All kidding aside, this is the main barrier to becoming data-driven using your traditional BI tool.  If you cannot natively integrate your analytics platform to your modern data stack, then you simply cannot fully leverage your enterprise data.

Ex.  MongoDB BI Connector Moves Data From MongoDB to MySQL

They are slow to adapt and lack intelligent actions

Bottom-line is the way people interact with analytics in data-driven enterprises is not a “one-size-fits-all” answer.  You have a diverse set of users with differing experience expectations and use case complexity levels which all must be managed to achieve company-wide adoption.

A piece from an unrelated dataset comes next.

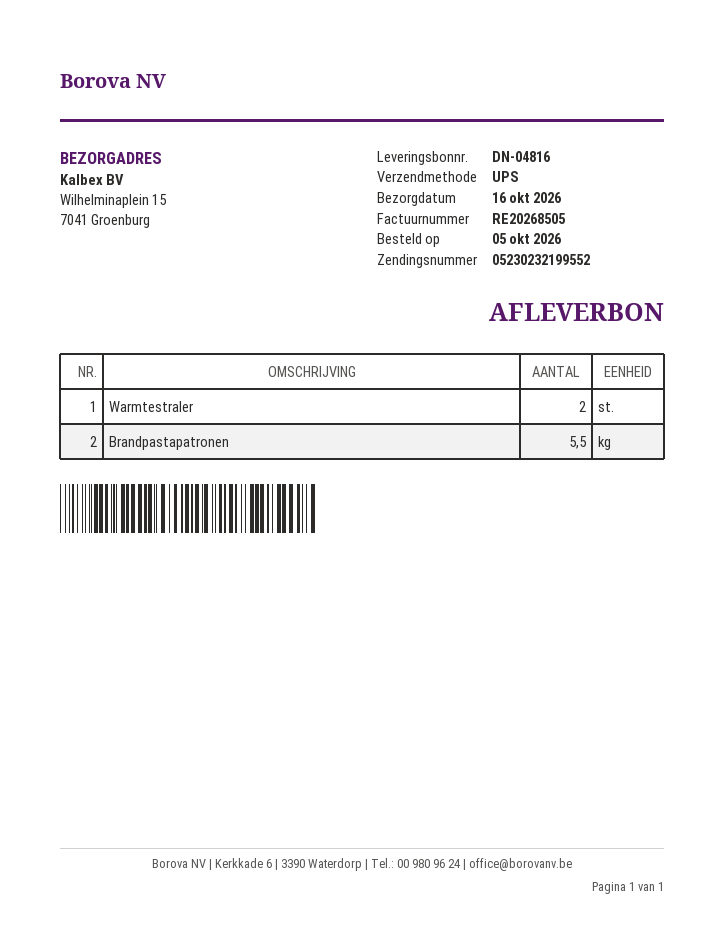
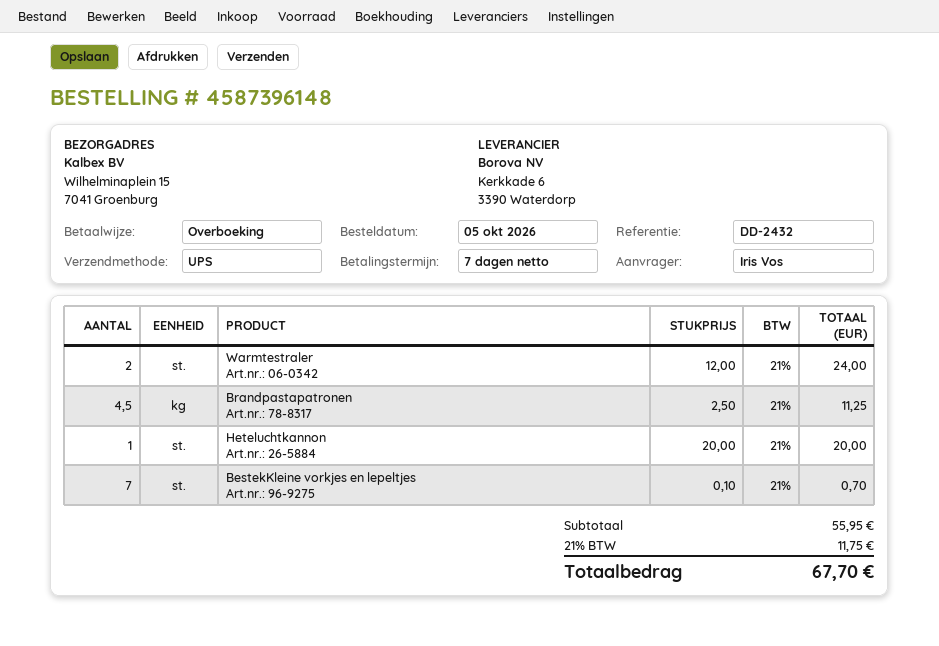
Brandpastapatronen: 5.5 -> 4.5
Heteluchtkannon: none -> 1
BestekKleine vorkjes en lepeltjes: none -> 7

For example, not surprisingly, many people hate looking at data.  They don’t wake up every morning excited about looking at dashboards and drilling down to try to figure out why an application, a market, a region, a product is not performing like it did yesterday.  They don’t think trying to find the needle in the haystack is a good use of their time Instead, they want their analytics platform to tell them where the problem is, why it has happened, is it likely to happen again and, in some cases, automatically trigger what to do next.  At the same time, not everyone is looking for a needle some are just looking for the haystack.  For this group, a shareable or embeddable dashboard works great. 

Then you have the citizen business analyst who just wants to ask a question using Slack or even Siri and have the right dashboard or report appear. 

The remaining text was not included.